The nation's agricultural situation may turn out to be worse than it was during the Depression, particularly if no one acts swiftly to keep the farm credit system afloat, U.S. Trade Representative Clayton Yeutter said yesterday.

"We're going to have to deal with the agricultural credit problem or we're going to have the darnedest exodus from agriculture this winter that the country has ever had," Yeutter said. The situation could be worse than in the 1930s, because much more capital is tied up in agriculture now, he said.

Earlier this week, the Farm Credit Administration issued a report showing a rapid worsening during the second quarter of the position of the Farm Credit System, which it oversees. The FCS is a network of cooperative banks that lend money in rural areas for land purchases and farm operating loans.

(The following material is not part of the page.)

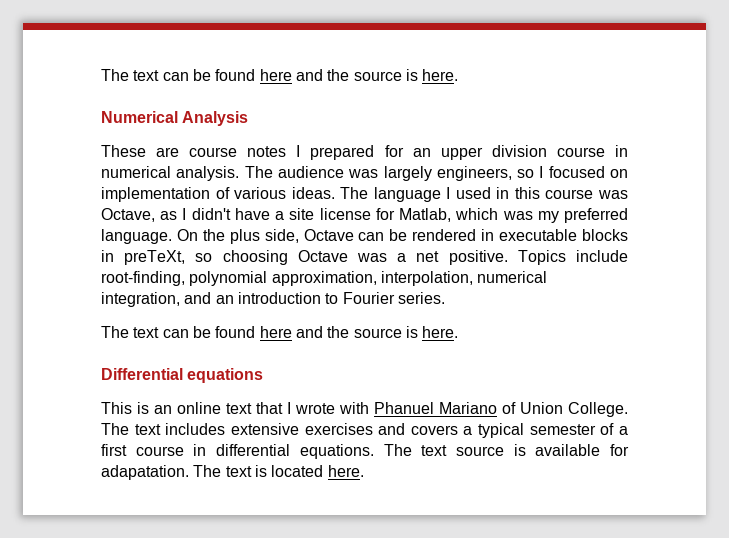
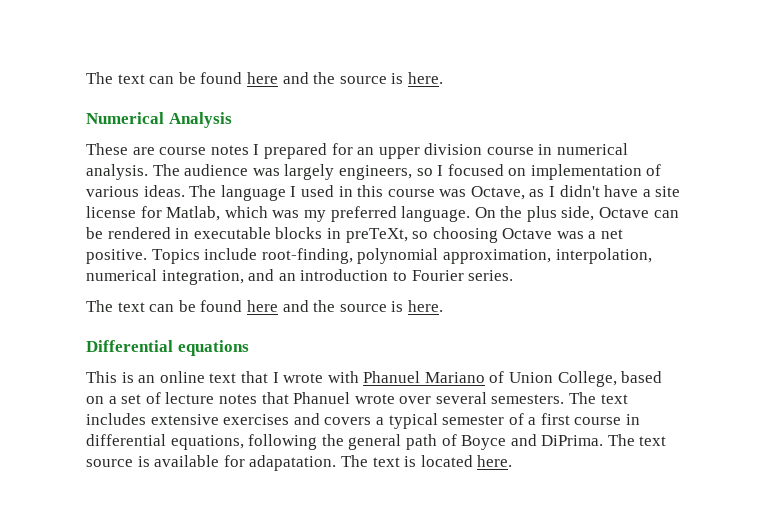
[568,402,628,417] College. -> [557,371,663,387] [86,392,565,404] College, based on a set of lecture notes that Phanuel wrote over several semesters.
[299,444,374,459] equations. -> [170,434,604,450] equations, following the general path of Boyce and DiPrima.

"A pattern of increasing loan charge-offs, increasing nonaccrual loans, especially in the federal land banks , and declining net income dominated results for the April-June quarter," the report said.

Collectively, the system had slightly more problem loans than it had capital. Moreover, because of the system's decentralized nature, it is difficult for the system to use resources in healthy areas to underwrite losses elsewhere.

During the second quarter, $246 million worth of bad loans were written off compared, with only $61 million in the first quarter, the report said. Net income fell from $137 million in the first quarter to $23 million in the second.

At the system's 12 federal land banks, nonaccrual loans -- those on which interest is not being paid -- "grew rapidly to $1.854 billion on June 30 from $1.303 billion on March 31 and $0.547 billion on Dec. 31," the report continued. The nonaccrual loans were included in a larger category of nonperforming loans -- those whose terms and conditions borrowers are failing to meet. These loans totaled $5.442 billion, or 10.7 percent of all land bank loans.

The total of nonperforming loans at the land banks was almost as large as the banks' total net worth of $6.029 billion.

The situation at the system's 12 federal intermediate credit banks -- which advance money to hundreds of production credit associations that, in turn, lend it to farmers -- was worse. Nearly one-fourth of FICB loans, or $3.829 billion worth, were nonperforming, while the combined net worth of the banks was only $2.016 billion.

The production credit associations also had $2.080 billion worth of nonperforming loans, and the banks for cooperatives had another $0.550 billion worth.

Some of the banks and production credit associations were in much more serious difficulty than others, particularly those in the Omaha and Spokane, Wash., districts, according to the report.

The FCA report also noted that all the credit problems do not lie within the Farm Credit System. "More agricultural banks failed in the second quarter of 1985 than in any quarter since the Depression," it said. "Nearly two-thirds (21) of the 32 banks that failed during the quarter were classified as agricultural banks. For the 12 months ended June 30, 1985, 56 of 87 failed banks were agriculturally oriented."

A commerical bank is classified as an agricultural bank when one-fourth or more of its loans are for agricultural purposes.